I love my friend for standing up for herself… but the bullies are dragging me into it too. How can I get them to stop?
Our elder would never advocate giving up on a friend, but has some tips on staying safe.
OK so I’ve noticed something. There’s this group of guys at my school. They’re rich, white, popular, and athletic. And I guess they’re not used to getting “no” as an answer. I have this friend who’s not afraid to confront people about things. I really admire this about her. But it’s gotten her into trouble before. She never backs down or knows when to walk away. Most girls just give these boys whatever they want whenever they want because they’re good looking and popular and all that. But my friend doesn’t. If she doesn’t want to do something she won’t do it, and she won’t be afraid to tell you about it. So now all these guys have it out for her. Not to mention all of the rich, white, popular girls. And I’m her friend so of course I get dragged into it. They push her buttons and try to get reactions out of her for some reason. They talk shit about her behind her back. And when she comforts them about it they act like she’s the one who’s obsessed with them and the one not leaving them alone. It makes me really mad how unfair it all is. It seems like it’s me and her against the whole school sometimes. How do I get them to leave her alone?
I’m sorry you and your friend are going through this unpleasantness at your school. Bullying has gone on since the beginning of time, and there is no age limit… I’ve been the object of it at almost 70 years old!
But what to do. First off, you can’t be responsible for what your friend does. She has made her choice to confront… and, as bullies, of course they are blaming her for what they do themselves. However, there’s a difference between not backing down and actively engaging. It’s possible, by trying her best to ignore it, it may lessen up. They want the confrontation — it allows them to feel important and they know it’s getting to her. But, as I said, that’s her choice to do that. And, if she does ignore them and they continue, or it gets violent, she could at least report it. I know it’s not easy… and your friend does sound like a strong young lady. It’s just learning to find a way to co-exist, and trying the less aggressive approach.

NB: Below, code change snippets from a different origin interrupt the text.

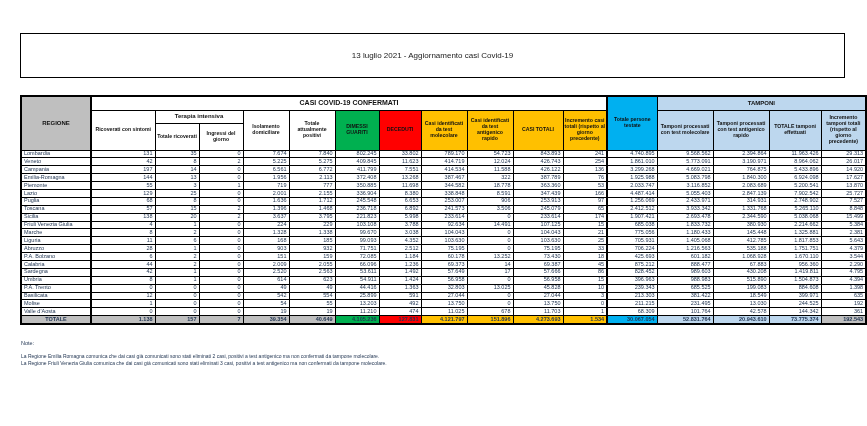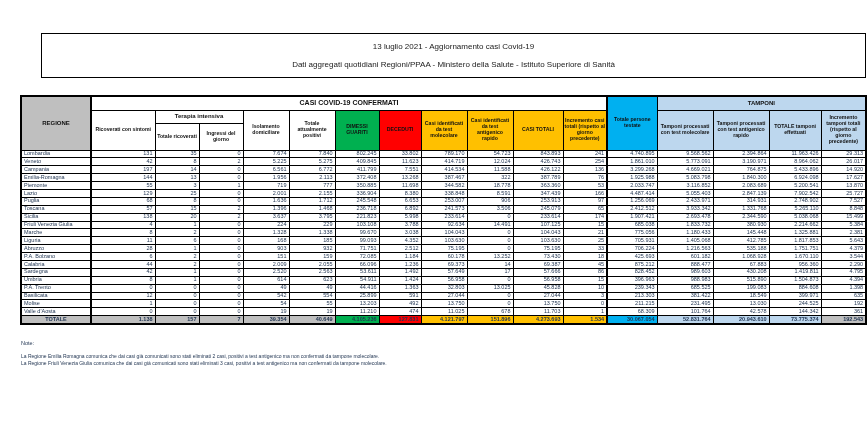--- a/index.html
+++ b/index.html
@@ -11,7 +11,7 @@
     position:absolute; left:20px; top:33px; width:823px; height:43px;
     border:1px solid #000; background:#fff;
     display:flex; flex-direction:column; justify-content:space-evenly;
-    text-align:center; color:#1a1a1a; font-size:8px;margin-left:21px;
+    text-align:center; color:#1a1a1a; font-size:8px;
   }
   table.covid {
     position:absolute; left:20px; top:95px; width:845px;

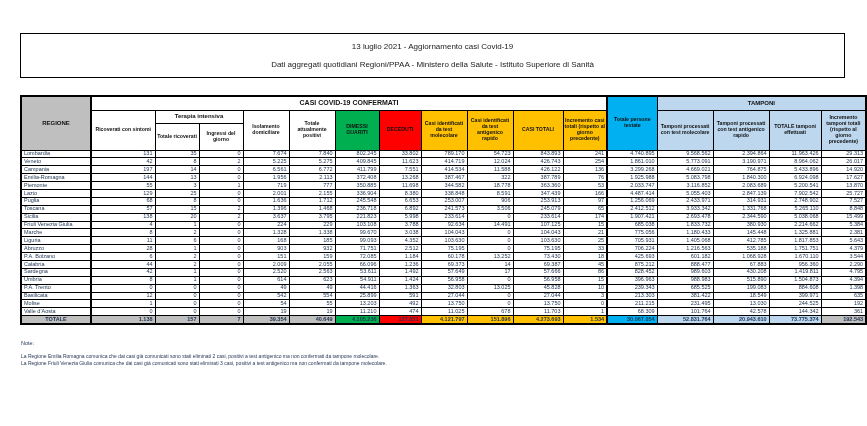--- a/index.html
+++ b/index.html
@@ -51,7 +51,6 @@
 
 <div class="titlebox">
   <div>13 luglio 2021 - Aggiornamento casi Covid-19</div>
-  <div>Dati aggregati quotidiani Regioni/PPAA - Ministero della Salute - Istituto Superiore di Sanità</div>
 </div>
 
 <table class="covid">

Unfortunately, you may be getting targeted by association. I would never, ever tell you to give up the friendship… just to think about how you too want to react. And, if you are getting bullied to the point where school becomes impossible, then it needs to be reported and, perhaps, with a counselor you can find a happy medium. You can’t take responsibility for your friend — I believe in standing up for friends, but not when they are putting you in jeopardy. Perhaps confidentially speaking to a school counselor may help with specifics. They are familiar with the particulars of the student body and may have better suggestions. Hang in there — often bullies get tired of one target and look for another focus for their negative energy. Good luck.